The girl took it and gave a little cry. "Five hundred dollars! Oh, Gawd! I didn't know that there was so much money in the world." She burst into tears, but went on talking. "Mostly I can't afford to cry, because it washes the paint off my face, and it's very expensive. But what do I care, with this blooming cheque in my 'and? I shall be able to take a little 'oliday from business and, my word, that's a treat. God makes one or two gentlemen from time to time, 'pon my soul he does. Put it there, Peter." She held out her hand with immense cordiality and gratitude, and Peter took it warmly.
But he had discovered what he wanted to know. There was only one bed in that apartment, and back into his mind came Kenyon's words. "Blind! Blind!—both of you—and in that room sits a man whose patients you may become."
XVIII
Graham was before his time. He hurried in, as anxious to get Peter out of that apartment as Peter was to go. He found his brother sitting on one side of the kitchen table and Nellie Pope on the other. Both had magazines. The girl tore herself out of the marble house of the heroine's father with reluctance.

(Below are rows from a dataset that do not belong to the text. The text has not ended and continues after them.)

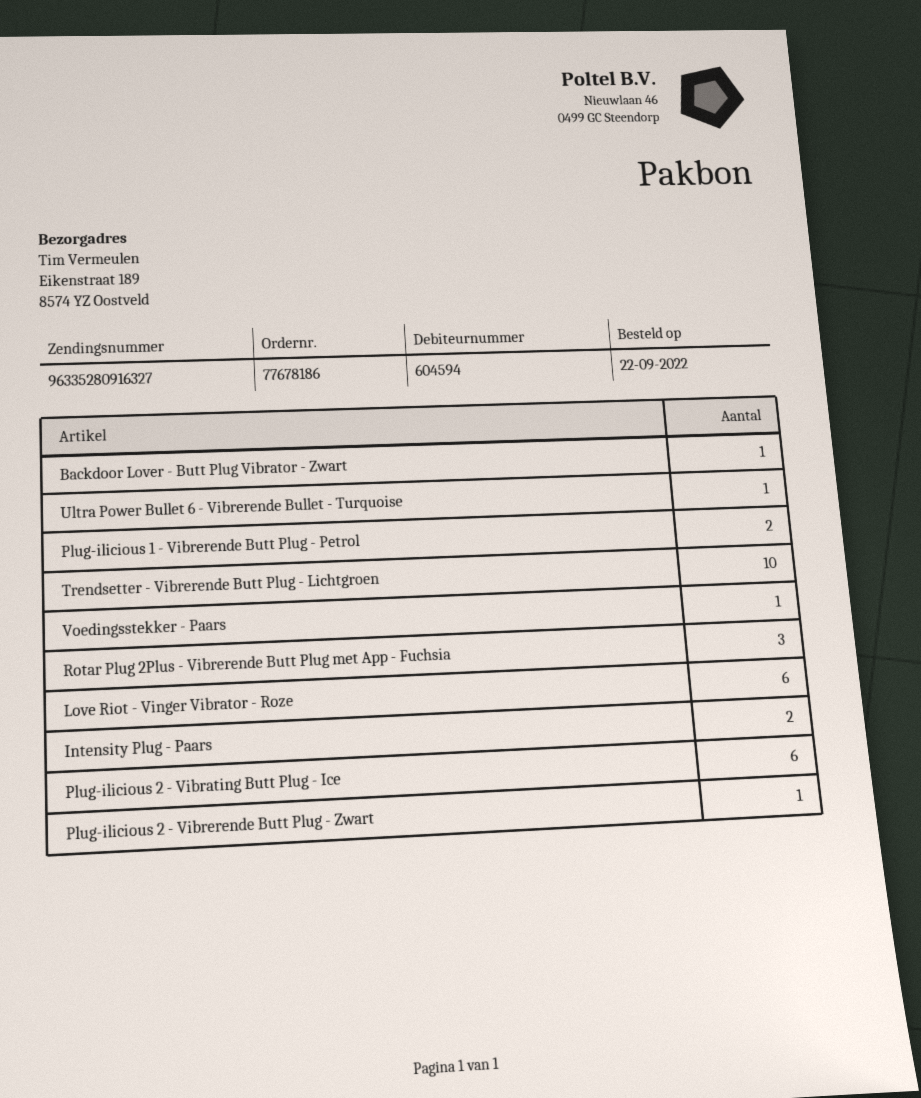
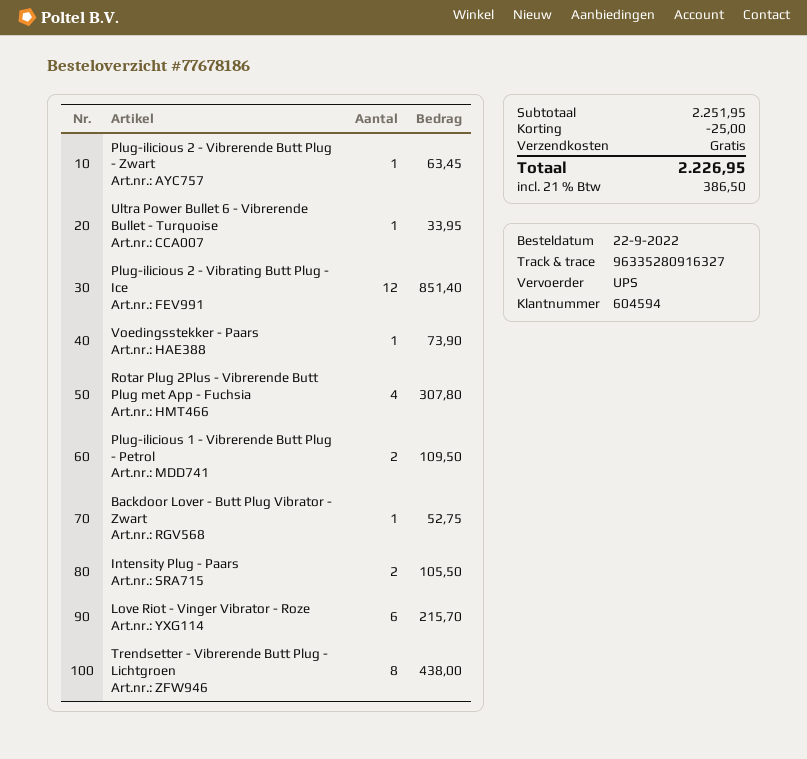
Trendsetter - Vibrerende Butt Plug - Lichtgroen: 10 -> 8
Rotar Plug 2Plus - Vibrerende Butt Plug met App - Fuchsia: 3 -> 4
Plug-ilicious 2 - Vibrating Butt Plug - Ice: 6 -> 12

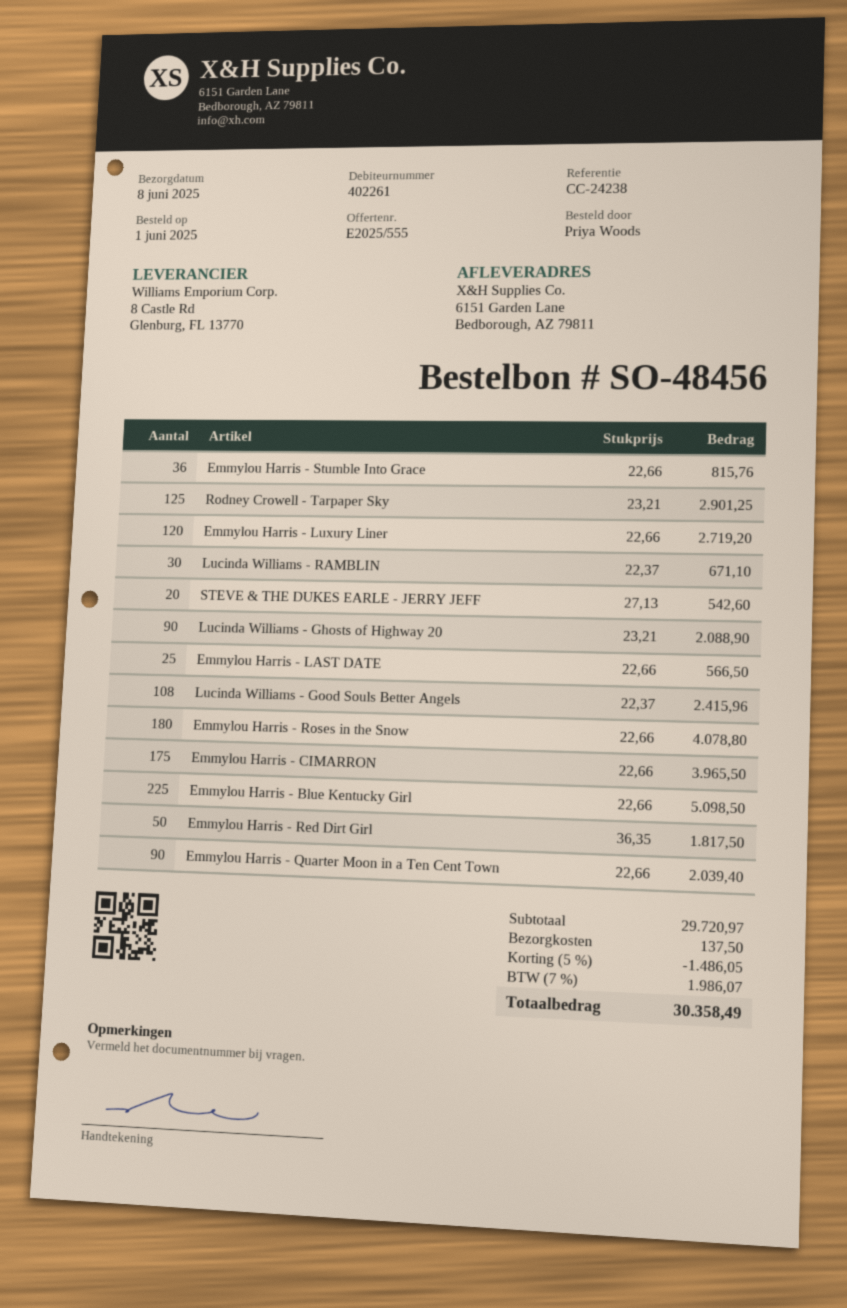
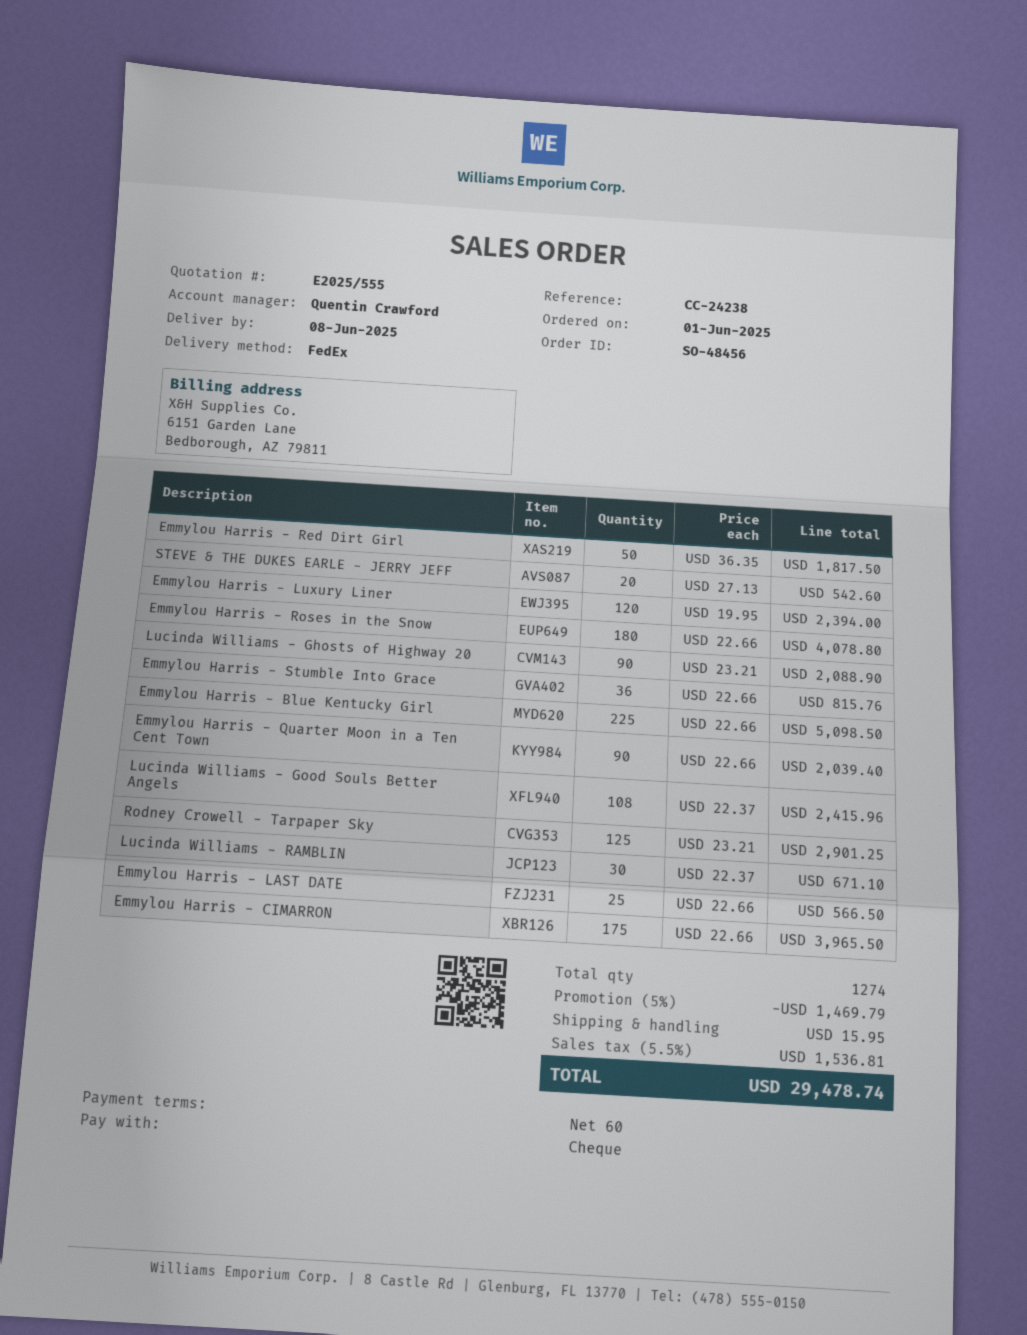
Emmylou Harris - Luxury Liner: 120 x 22.66 = 2719.20 -> 120 x 19.95 = 2394.00
discount: 5% = 1486.05 -> 5% = 1469.79
shipping: 137.50 -> 15.95
tax: 7% = 1986.07 -> 5.5% = 1536.81
total: 30358.49 -> 29478.74

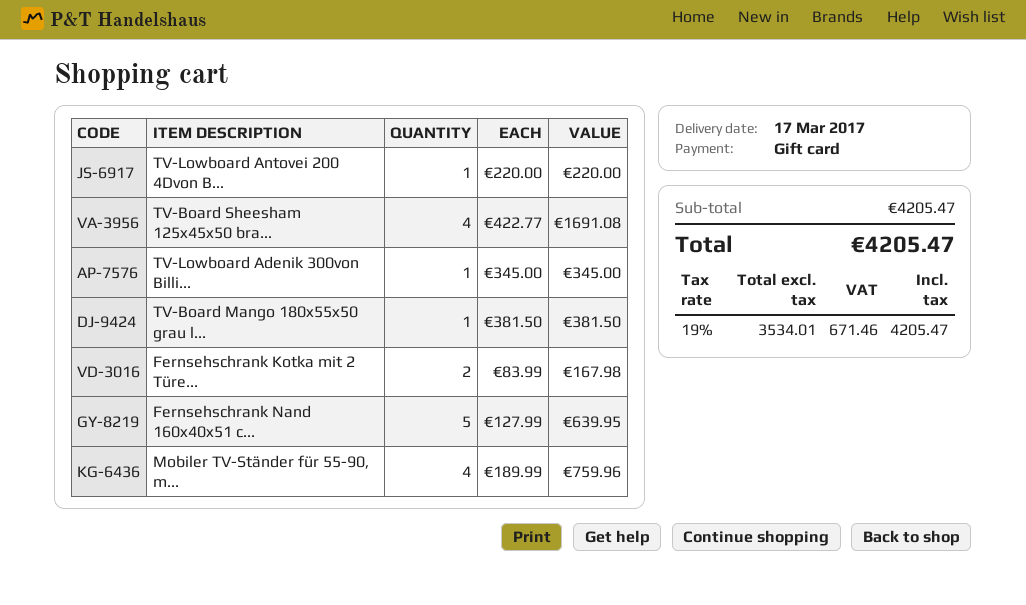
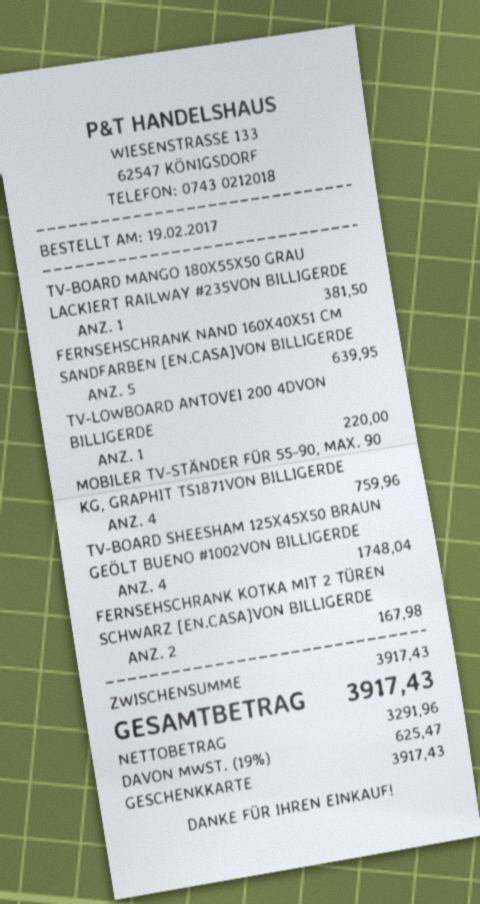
TV-Board Sheesham 125x45x50 bra...: 4 for 1691.08 -> 4 for 1748.04
TV-Lowboard Adenik 300von Billi...: 1 for 345.00 -> none
subtotal: 4205.47 -> 3917.43
net: 3534.01 -> 3291.96
tax: 19% = 671.46 -> 19% = 625.47
total: 4205.47 -> 3917.43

Peter had been holding his magazine upside down for an hour. He had been looking right through it and into his father's laboratory. There was not even the remote suggestion of a smile on his pale face when Graham threw open the door.
"Come on, old man," urged Graham. "The taxi's waiting."
Peter got up. "Well, good-bye, Nellie," he said. "I'll come and see you soon."
The girl darted a quick look at him. She saw that she was mistaken. "Oh, yes, that'll be very kind of you. I 'aven't got any friends."
"Yes you have," said Graham,—"two."
Nellie Pope led the way into the narrow passage, stood on tiptoe, made a long arm and got Peter's hat off the peg. Then she stood in front of him and her lips trembled, although her well-practised smile curled up the corners of her mouth. "Not good-bye, but orevoy, eh? Well, good luck and God bless you. I shall miss you both most awfully. It's been a fair treat to 'ave you 'ere."